I find that keeping my finger on the blogosphere pulse is a good way to ascertain the adoption rate of new Oracle features such as Oracle Database 11g Database File System (DBFS). I see that Tim Hall has posted DBFS content in his typically excellent style!
I have a few posts on the topic of DBFS. Amongst the following list is a post (“Hidden Content?”) that will direct you to a webcast I delivered to IOUG Exadata Special Interest Group. The webcast is very informative because I introduce the concept of “injecting” files into the file system. Injecting? Yes, imagine transferring files into an Ext3 file system on a remote host without that file system even being mounted, anywhere! Cool technology and very efficient.

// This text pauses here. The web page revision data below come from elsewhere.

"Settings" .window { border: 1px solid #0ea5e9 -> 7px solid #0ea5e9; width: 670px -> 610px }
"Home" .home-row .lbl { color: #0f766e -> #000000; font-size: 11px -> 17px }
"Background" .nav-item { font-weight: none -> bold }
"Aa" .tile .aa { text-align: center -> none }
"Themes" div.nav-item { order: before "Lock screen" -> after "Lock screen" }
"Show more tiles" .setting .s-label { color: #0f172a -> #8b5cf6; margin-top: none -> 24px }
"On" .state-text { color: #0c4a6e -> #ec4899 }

- Staging Data For ETL/ELT? Flat Files Appear Magically! No, Load Time Starts With Transfer Time.
- Something to Ponder? What Sort of Powerful Offering Could a Filesystem in Userspace Be?

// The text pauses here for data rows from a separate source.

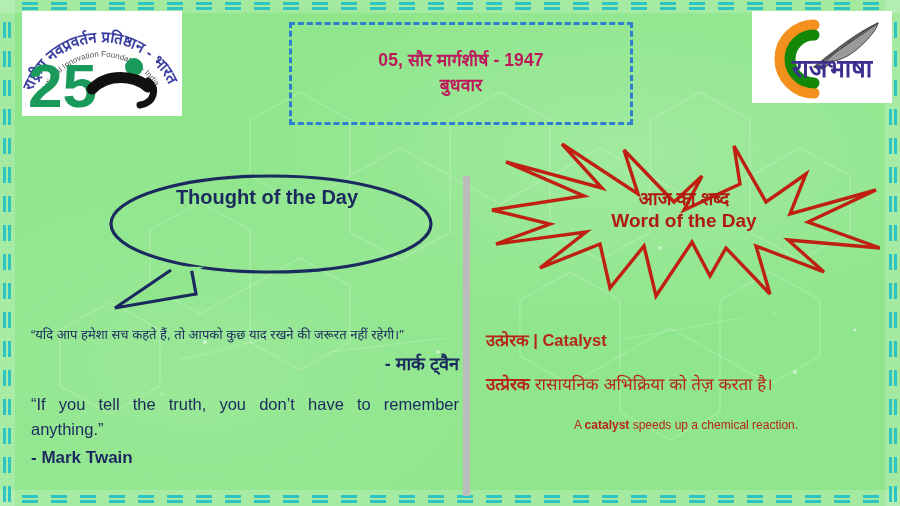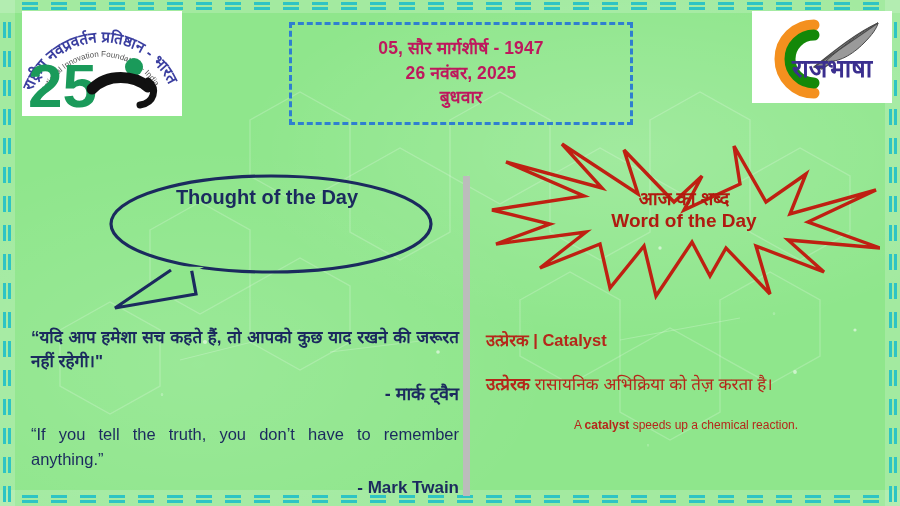"26 नवंबर, 2025" div.line { html: <div>26 नवंबर, 2025</div> -> none }
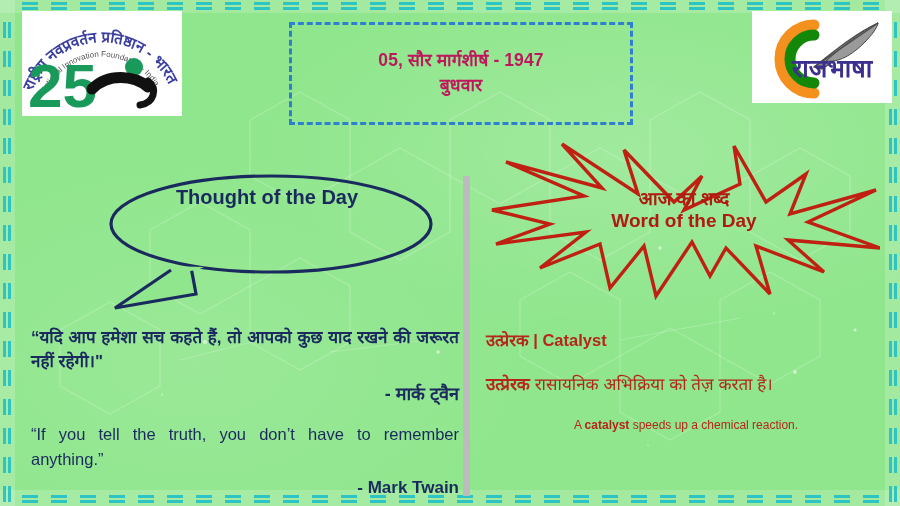"“यदि आप हमेशा सच कहते" #quote-hi { font-size: 17px -> 13px; font-weight: 700 -> 400 }
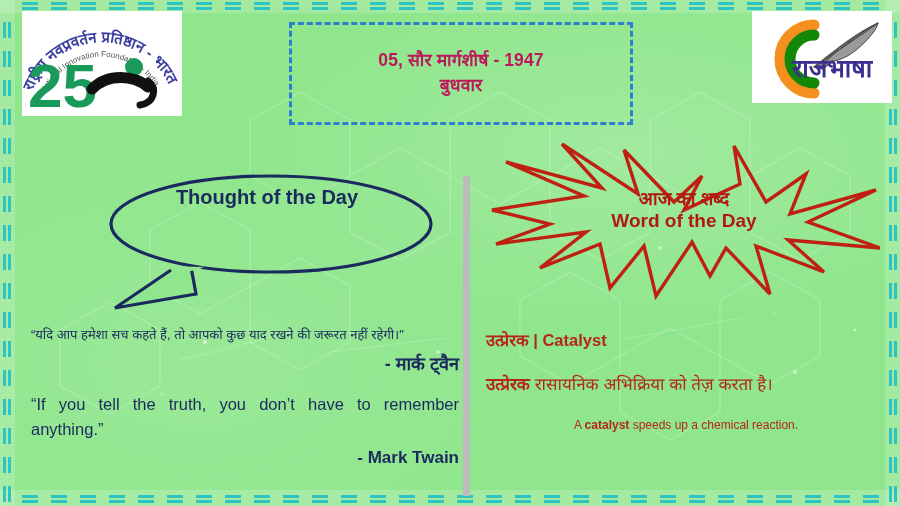"- Mark Twain" #author-en { text-align: right -> none }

- Oracle Database File System (DBFS). It’s Not An “Exadata Feature.” – Part I.
- Oracle Database File System (DBFS) on Exadata Storage Server. Hidden Content?
Google Search Terms
Another web aspect I monitor when it comes to new Oracle features is what search engine terms are being thrown at Google. For example, the following DBFS-related searches are likely search terms for folks that are testing the water with DBFS and/or suffering any problems getting it to work:
|DBFS +fusermount +oracle||1100|
|“Transport endpoint is not connected” +DBFS||0|
|“fail to connect to database server”||4|
|“fail to connect to database server” +DBFS||0|
|dbfs_client +”fuse: failed to exec fusermount: Permission denied”||0|
|DBFS +”fuse: failed to exec fusermount: Permission denied”||0|
I aim to post a few blog entries with troubleshooting tips for some of the more common DBFS-related problems that customers might hit. The first entry I’ll make will cover the more common “Transport endpoint is not connected” error string that is returned under certain situations when trying to access DBFS mounts.
So, yes, the title of this post was a come-on. Oracle Database 11g Database File System is a new feature. It takes time for the blogosphere to catch up. But, as I’ve pointed out, there are good, trustworthy, bloggers posting content…like Tim Hall.